If you do find yourself in a tornado’s path, go to the basement. If there is no basement, go to an interior room on the lowest floor, such as a bathroom or closet. If possible, cover yourself with a blanket or mattress to protect yourself from flying debris.
Remember to stay away from exterior walls or glass-enclosed places and windows.
A warning versus a watch:
A tornado watch is issued when conditions are favorable for producing a tornado. When a tornado watch is issued, keep an eye on the weather and go over the tornado safety plan with your family. If weather conditions worsen, seek shelter.
A tornado warning is issued when a tornado has been spotted. In the case of a tornado warning, seek shelter immediately.
Tornado danger signs:
When a tornado is approaching, a dark, often greenish sky, a wall cloud and large hail may appear.
A loud roar similar to that of a freight train may be heard. An approaching cloud of debris can mark the location of a tornado even if a funnel is not visible.
Before a tornado hits, the wind may die down and the air may become very still. This is the calm before the storm.
Tornadoes generally occur near the trailing edge of a thunderstorm and it is not uncommon to see clear, sunlit skies behind a tornado.
Be prepared before the storm hits:
By the time a tornado is heading toward you, it is usually too late to make a plan. According to the Federal Emergency Management Agency, you should:
· Conduct tornado drills each tornado season.
· Designate an area in the home as a shelter, and practice having everyone in the family go there in response to a tornado threat.
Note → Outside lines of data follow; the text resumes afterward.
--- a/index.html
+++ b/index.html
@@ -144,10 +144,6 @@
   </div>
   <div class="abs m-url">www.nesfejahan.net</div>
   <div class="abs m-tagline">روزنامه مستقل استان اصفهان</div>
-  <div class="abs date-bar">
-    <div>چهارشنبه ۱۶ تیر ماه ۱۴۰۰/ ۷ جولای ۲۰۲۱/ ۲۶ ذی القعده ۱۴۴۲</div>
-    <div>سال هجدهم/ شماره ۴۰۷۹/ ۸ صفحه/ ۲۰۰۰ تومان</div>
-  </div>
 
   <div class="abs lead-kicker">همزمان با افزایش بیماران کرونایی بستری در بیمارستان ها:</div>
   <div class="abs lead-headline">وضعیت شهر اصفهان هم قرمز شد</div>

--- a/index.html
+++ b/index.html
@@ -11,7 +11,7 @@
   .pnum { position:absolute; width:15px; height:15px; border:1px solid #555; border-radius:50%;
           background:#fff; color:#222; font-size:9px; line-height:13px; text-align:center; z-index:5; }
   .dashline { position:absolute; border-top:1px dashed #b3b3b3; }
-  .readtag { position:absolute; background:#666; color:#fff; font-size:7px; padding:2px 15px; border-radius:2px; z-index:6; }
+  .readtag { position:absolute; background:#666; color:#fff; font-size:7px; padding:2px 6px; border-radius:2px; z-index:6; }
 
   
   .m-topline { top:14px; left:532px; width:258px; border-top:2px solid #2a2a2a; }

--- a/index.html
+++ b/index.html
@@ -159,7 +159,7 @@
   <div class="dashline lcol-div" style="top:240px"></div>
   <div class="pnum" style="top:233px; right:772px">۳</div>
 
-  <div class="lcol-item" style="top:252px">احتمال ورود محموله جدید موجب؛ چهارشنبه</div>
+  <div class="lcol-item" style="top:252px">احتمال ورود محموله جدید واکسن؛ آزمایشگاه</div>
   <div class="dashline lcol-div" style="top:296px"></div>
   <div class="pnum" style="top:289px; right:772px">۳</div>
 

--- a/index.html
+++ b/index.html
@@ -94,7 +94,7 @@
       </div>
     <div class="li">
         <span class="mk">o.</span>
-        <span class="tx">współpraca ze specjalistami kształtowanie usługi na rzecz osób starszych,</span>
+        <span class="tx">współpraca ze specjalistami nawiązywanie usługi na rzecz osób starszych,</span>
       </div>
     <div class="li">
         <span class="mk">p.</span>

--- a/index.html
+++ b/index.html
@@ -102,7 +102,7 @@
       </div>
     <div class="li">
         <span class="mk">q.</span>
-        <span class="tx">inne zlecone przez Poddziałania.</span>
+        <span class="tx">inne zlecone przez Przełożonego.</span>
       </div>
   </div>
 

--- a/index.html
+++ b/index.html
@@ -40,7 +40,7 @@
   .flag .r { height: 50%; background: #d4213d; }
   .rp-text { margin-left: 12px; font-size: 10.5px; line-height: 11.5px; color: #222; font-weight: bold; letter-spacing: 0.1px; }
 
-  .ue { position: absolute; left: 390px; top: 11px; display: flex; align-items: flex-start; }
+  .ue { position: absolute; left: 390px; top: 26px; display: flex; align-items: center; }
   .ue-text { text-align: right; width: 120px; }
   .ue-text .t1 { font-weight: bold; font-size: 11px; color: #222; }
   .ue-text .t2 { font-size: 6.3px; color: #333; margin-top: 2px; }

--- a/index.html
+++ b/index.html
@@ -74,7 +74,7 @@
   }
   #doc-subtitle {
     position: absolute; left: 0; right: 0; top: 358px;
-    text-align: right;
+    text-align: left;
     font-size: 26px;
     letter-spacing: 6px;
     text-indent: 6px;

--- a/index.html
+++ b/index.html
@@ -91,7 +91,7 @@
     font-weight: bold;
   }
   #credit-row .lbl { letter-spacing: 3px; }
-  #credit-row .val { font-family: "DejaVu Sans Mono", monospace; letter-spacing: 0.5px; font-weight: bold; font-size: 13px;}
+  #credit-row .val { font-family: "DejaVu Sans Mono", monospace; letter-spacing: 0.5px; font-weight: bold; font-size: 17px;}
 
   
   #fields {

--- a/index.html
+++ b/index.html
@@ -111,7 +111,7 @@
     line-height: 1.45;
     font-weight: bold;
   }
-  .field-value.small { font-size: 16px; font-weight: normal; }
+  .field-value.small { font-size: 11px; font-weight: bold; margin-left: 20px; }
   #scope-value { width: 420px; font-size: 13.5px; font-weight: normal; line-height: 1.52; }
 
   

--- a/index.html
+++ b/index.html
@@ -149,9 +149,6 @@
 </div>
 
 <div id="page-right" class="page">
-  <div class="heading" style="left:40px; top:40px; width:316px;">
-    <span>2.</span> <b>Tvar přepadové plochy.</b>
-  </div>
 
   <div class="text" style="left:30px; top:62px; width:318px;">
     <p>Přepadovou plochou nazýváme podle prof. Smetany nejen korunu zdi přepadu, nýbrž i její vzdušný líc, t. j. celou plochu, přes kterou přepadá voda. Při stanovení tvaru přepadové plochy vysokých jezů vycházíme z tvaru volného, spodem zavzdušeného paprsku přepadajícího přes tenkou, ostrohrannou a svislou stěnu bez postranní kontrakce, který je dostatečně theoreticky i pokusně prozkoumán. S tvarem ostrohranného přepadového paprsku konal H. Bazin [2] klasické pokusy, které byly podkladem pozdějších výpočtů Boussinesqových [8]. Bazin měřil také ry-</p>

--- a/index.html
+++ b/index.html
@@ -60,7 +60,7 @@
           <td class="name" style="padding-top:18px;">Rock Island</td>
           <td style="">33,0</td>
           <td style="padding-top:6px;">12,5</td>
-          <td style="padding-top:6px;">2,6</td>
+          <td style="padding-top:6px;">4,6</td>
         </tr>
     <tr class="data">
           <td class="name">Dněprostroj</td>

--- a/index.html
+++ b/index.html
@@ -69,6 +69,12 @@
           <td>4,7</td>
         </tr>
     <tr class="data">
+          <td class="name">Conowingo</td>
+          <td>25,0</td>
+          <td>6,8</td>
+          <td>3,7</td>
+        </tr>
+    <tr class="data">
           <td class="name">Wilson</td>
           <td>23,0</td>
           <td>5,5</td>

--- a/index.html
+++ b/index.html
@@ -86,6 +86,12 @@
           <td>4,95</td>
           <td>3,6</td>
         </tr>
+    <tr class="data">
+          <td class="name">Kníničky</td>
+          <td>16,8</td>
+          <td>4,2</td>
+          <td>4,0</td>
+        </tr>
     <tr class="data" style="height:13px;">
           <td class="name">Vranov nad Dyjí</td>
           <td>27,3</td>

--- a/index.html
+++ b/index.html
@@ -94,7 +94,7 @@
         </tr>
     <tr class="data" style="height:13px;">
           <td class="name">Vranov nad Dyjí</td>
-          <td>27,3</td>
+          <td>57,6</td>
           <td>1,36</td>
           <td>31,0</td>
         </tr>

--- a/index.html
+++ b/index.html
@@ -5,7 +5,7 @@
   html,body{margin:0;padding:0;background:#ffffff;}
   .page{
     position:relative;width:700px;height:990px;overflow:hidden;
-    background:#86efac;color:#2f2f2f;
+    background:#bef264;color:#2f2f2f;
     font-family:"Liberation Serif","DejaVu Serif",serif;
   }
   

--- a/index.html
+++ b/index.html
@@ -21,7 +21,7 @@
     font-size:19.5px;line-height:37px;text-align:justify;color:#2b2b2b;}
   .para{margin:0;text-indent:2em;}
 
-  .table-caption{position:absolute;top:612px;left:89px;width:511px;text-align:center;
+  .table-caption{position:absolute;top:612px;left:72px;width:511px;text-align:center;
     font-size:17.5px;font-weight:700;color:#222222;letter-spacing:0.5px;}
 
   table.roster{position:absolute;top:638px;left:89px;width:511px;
· Ask an out-of-state relative or friend to serve as the “family contact.” After a disaster, it’s often easier to call long distance. Make sure everyone in the family knows the name, address, and phone number of the contact person. This will help should the family be separated during the storm.
Preparing a tornado safety kit:
The American Red Cross suggests that you assemble a “disaster supplies kit” that you keep in your shelter area. The kit should contain:
1. A first aid kit with essential medication in addition to the usual items
2. A battery powered radio, flashlight, and extra batteries
3. Canned and other non-perishable foods and a hand-operated can opener
4. Bottled water
5. Candles and matches
6. Sturdy shoes and work gloves
7. Cash and credit cards
8. Written instructions on how to turn off your homes utilities
After a tornado:
1. Help injured or trapped people.
2. Give first aid when appropriate.
3. Don’t try to move the seriously injured unless they are in immediate danger of further injury.
4. Call for help.
5. Turn on a radio or television to get the latest emergency information.
6. Stay out of damaged buildings.
7. Return home only when authorities say it is safe.
8. Use the telephone only for emergency calls.
9. Clean up spilled medicines, bleaches, or gasoline or other flammable liquids immediately. Leave the building if you smell gas or chemical fumes.
10. Take pictures of the damage, both to the house and its contents, for insurance purposes.
11. Remember to help your neighbors who may require special assistance–infants, the elderly, and people with disabilities.